と言って部屋を出ようとしたとき、後ろからつぶやくような声が聞こえた。


「・・・本当に、お母様が用意して下さった食べ物には、毒が入っていたのかしら・・・」


バッと振り向くリーフ。姫は何もない窓の外を見ていた。


体にたまった毒と一緒に、気持ちの毒も出て行ってるのだろか、姫が素直になった気がする。

リーフはエリー姫がとても寂しそうに見えた。


「そうかもしれないけど・・・、食べ物に入っていたのは毒かもしれないけど、もしかしたら王妃様は本当に薬だと思って・・・、勘違いしてエリー姫にあげてたのかもしれないよ・・・!」

エリー姫は必死に言うリーフにフッと笑った。



それからエリーは、用意された食事をすべて食べるようになり、一言二言、リーフに話しかけるようになった。

クルトとロックも、姫を励ますために大いに活躍した。

ロックは底抜けの無邪気さと話術で、旅の話など聞かせて楽しませ、クルトは歌を歌ったり楽器を弾いたりして心を癒した。

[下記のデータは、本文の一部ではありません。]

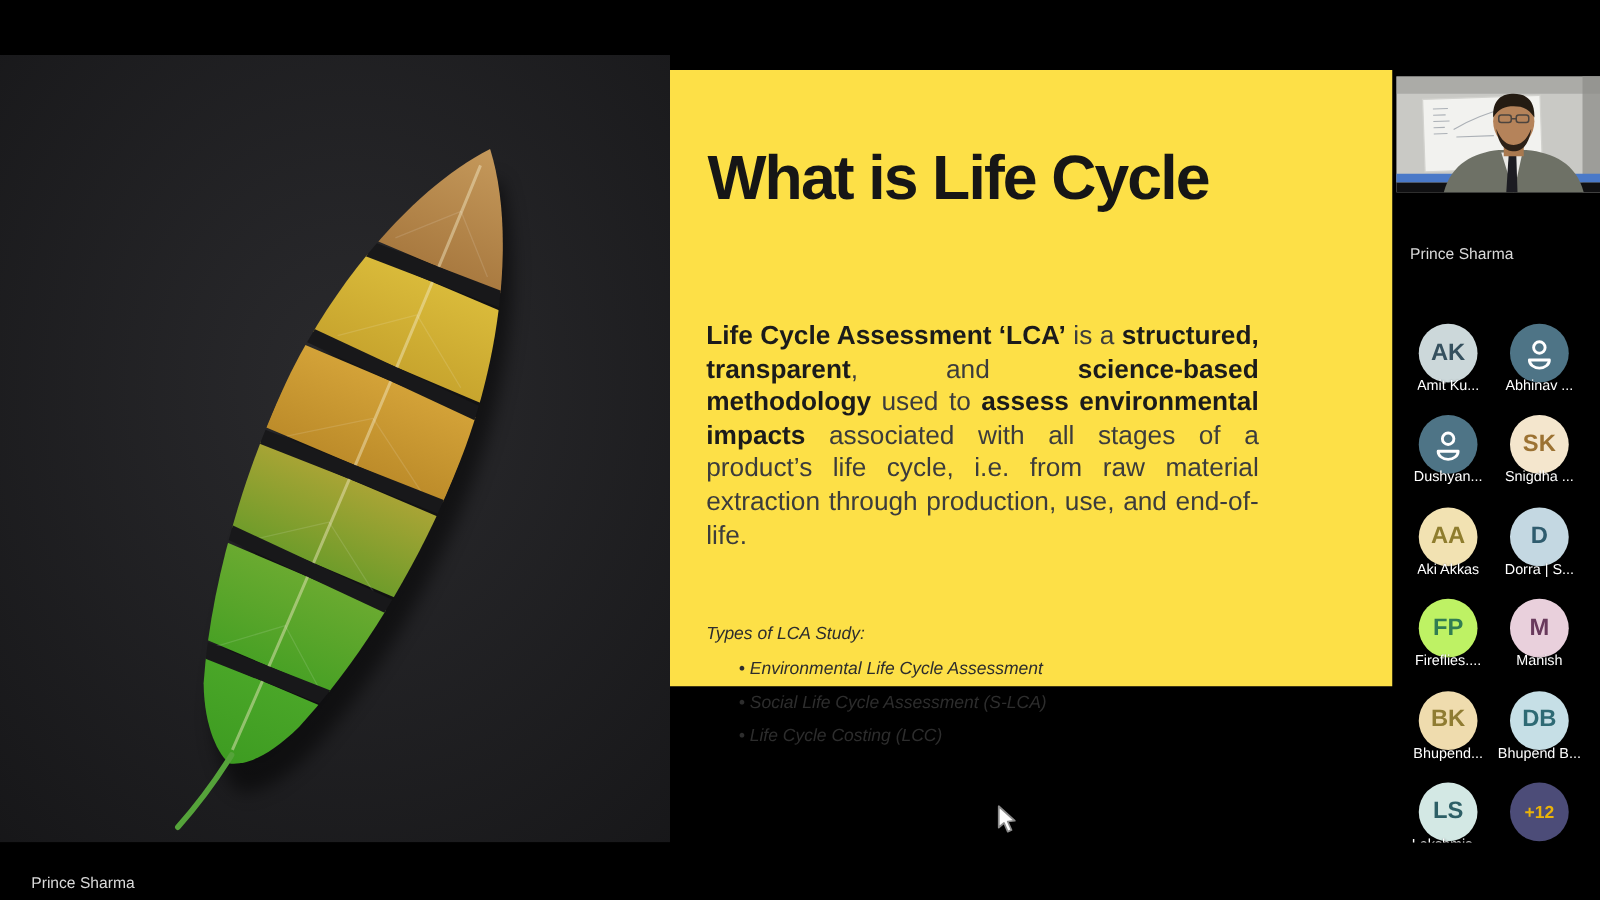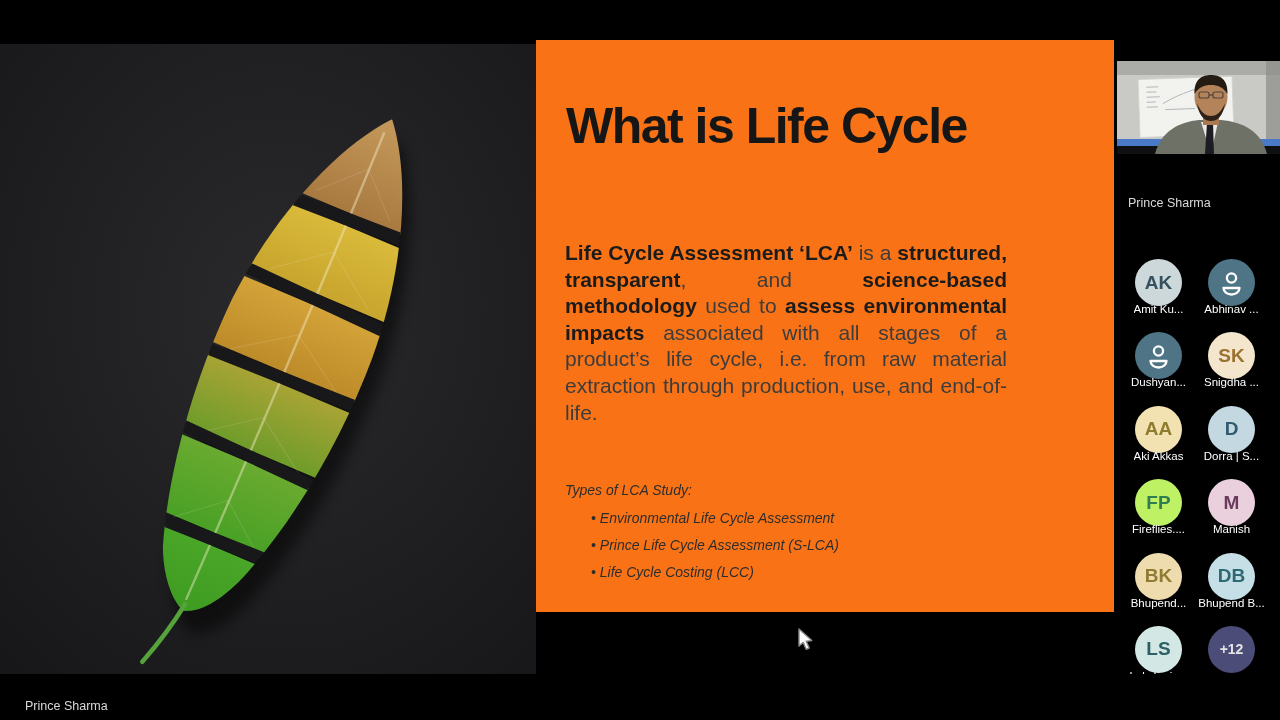"What is Life Cycle" .slide { background: #f97316 -> #fde047; height: 572px -> 493px; top: 40px -> 56px }
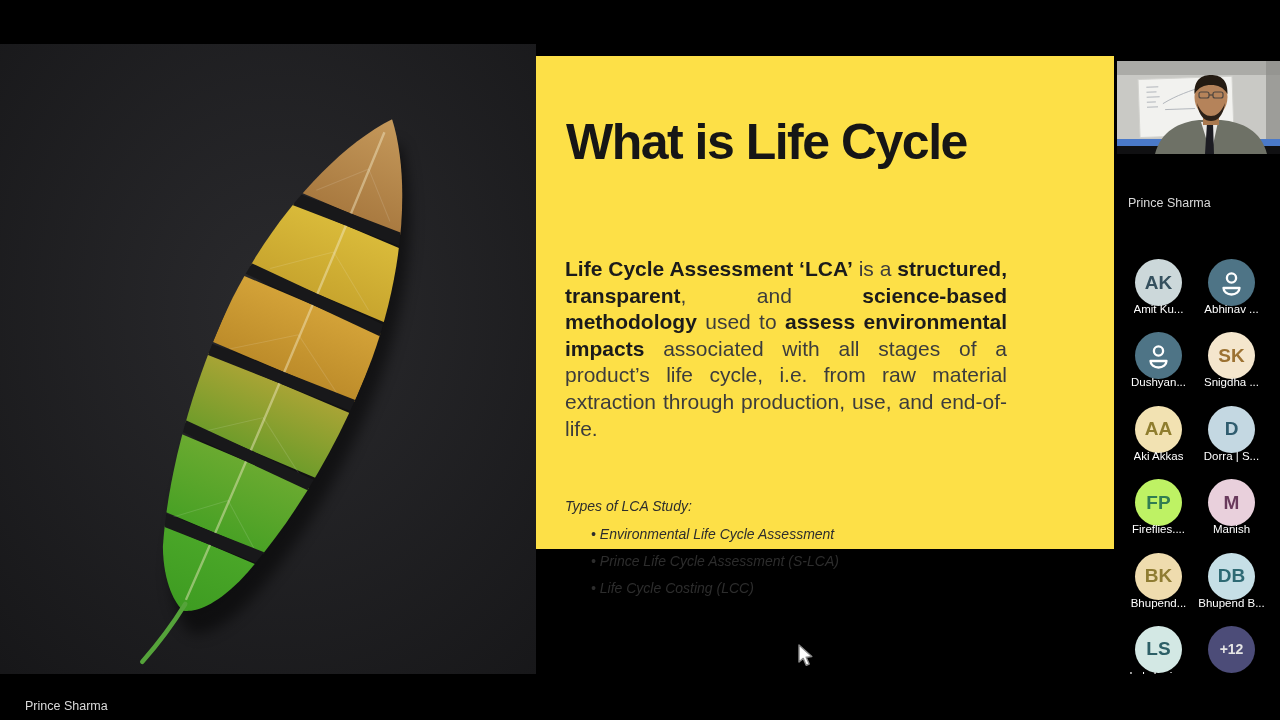"Prince Life Cycle Assessment (S-LCA)" li { text: Prince -> Social }
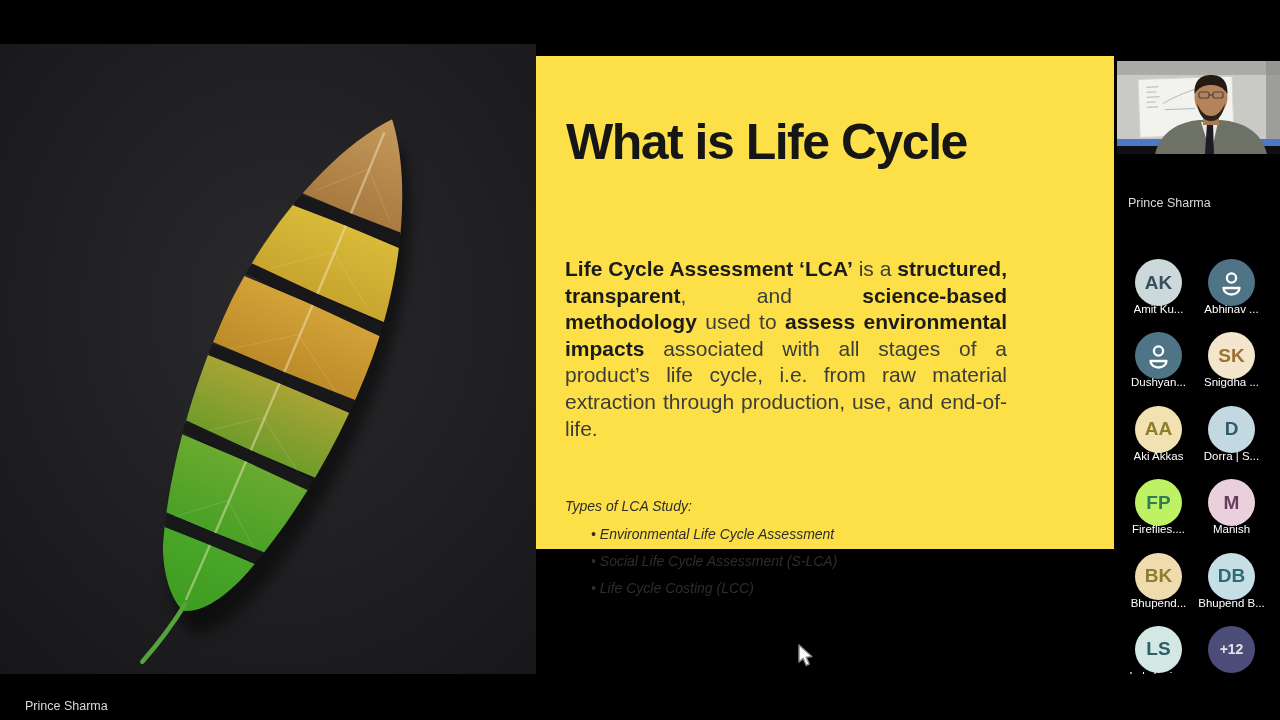"+12" div.pcircle { color: #e5e5e5 -> #eab308 }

サスケは雪山にしか生息しないという貴重な解毒の薬草を、何種類も取ってきてくれた。


エリーはみるみるうちに、醜いアヒルの子が白鳥になるかの如く、美しくなっていった。


肌は陶器のように透明感がある艶やかな白に、声もよく響く綺麗な声に、体も余分な水分と脂肪が抜け、スッキリした長身になった。髪だけは、長年にわたって蓄積された毒が抜けず、エリー姫は自ら長い髪をショートカットに切ってしまった。


洞窟に来てから5日、エリー姫は凛々しい美女に変身した。